**Exercise requirements:**
Output all the entries word for word. Omit the pictures.

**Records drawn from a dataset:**
....................

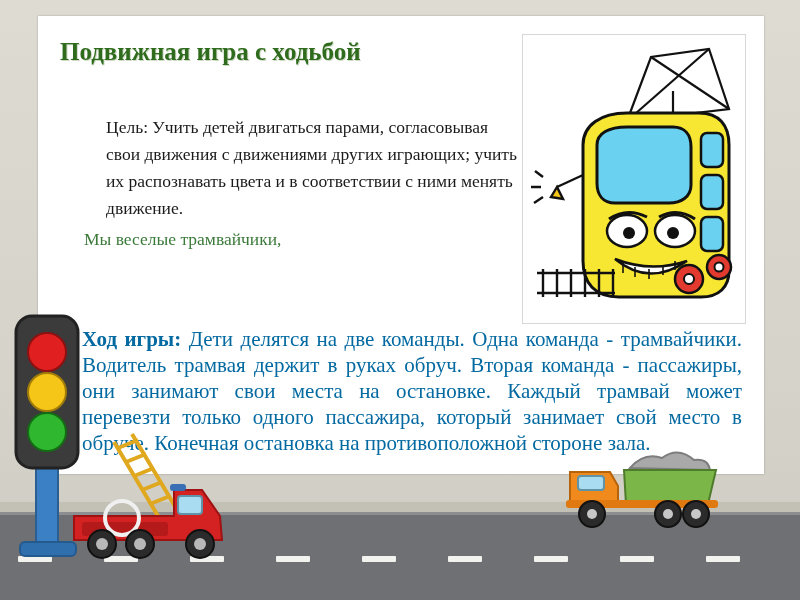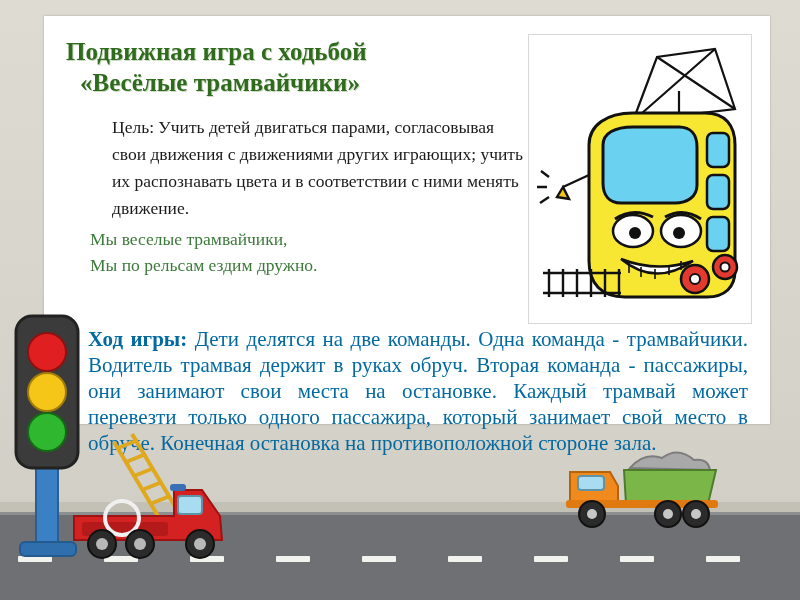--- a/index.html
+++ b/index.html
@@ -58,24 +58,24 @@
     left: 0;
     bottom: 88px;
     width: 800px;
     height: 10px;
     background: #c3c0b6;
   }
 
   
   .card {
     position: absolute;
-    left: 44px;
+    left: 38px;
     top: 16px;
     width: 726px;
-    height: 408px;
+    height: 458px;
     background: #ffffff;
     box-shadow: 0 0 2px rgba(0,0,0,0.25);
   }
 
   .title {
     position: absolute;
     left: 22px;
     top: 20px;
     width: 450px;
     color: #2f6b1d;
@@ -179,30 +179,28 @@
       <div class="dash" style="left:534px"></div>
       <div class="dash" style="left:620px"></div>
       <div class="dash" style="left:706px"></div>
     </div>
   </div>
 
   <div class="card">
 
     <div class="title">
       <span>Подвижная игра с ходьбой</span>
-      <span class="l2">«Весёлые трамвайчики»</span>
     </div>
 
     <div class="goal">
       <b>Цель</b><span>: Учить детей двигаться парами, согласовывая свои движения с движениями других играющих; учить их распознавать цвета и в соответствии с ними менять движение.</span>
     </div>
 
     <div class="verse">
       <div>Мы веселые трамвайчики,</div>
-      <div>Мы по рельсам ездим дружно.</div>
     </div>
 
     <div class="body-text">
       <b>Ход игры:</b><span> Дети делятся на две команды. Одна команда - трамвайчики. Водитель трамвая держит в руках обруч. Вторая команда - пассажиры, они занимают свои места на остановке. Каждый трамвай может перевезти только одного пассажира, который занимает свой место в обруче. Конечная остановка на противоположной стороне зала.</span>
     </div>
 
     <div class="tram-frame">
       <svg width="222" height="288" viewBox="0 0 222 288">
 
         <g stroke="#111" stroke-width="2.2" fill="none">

....................

**Answer:**
--- a/index.html
+++ b/index.html
@@ -58,24 +58,24 @@
     left: 0;
     bottom: 88px;
     width: 800px;
     height: 10px;
     background: #c3c0b6;
   }
 
   
   .card {
     position: absolute;
-    left: 44px;
+    left: 38px;
     top: 16px;
     width: 726px;
-    height: 408px;
+    height: 458px;
     background: #ffffff;
     box-shadow: 0 0 2px rgba(0,0,0,0.25);
   }
 
   .title {
     position: absolute;
     left: 22px;
     top: 20px;
     width: 450px;
     color: #2f6b1d;
@@ -179,30 +179,28 @@
       <div class="dash" style="left:534px"></div>
       <div class="dash" style="left:620px"></div>
       <div class="dash" style="left:706px"></div>
     </div>
   </div>
 
   <div class="card">
 
     <div class="title">
       <span>Подвижная игра с ходьбой</span>
-      <span class="l2">«Весёлые трамвайчики»</span>
     </div>
 
     <div class="goal">
       <b>Цель</b><span>: Учить детей двигаться парами, согласовывая свои движения с движениями других играющих; учить их распознавать цвета и в соответствии с ними менять движение.</span>
     </div>
 
     <div class="verse">
       <div>Мы веселые трамвайчики,</div>
-      <div>Мы по рельсам ездим дружно.</div>
     </div>
 
     <div class="body-text">
       <b>Ход игры:</b><span> Дети делятся на две команды. Одна команда - трамвайчики. Водитель трамвая держит в руках обруч. Вторая команда - пассажиры, они занимают свои места на остановке. Каждый трамвай может перевезти только одного пассажира, который занимает свой место в обруче. Конечная остановка на противоположной стороне зала.</span>
     </div>
 
     <div class="tram-frame">
       <svg width="222" height="288" viewBox="0 0 222 288">
 
         <g stroke="#111" stroke-width="2.2" fill="none">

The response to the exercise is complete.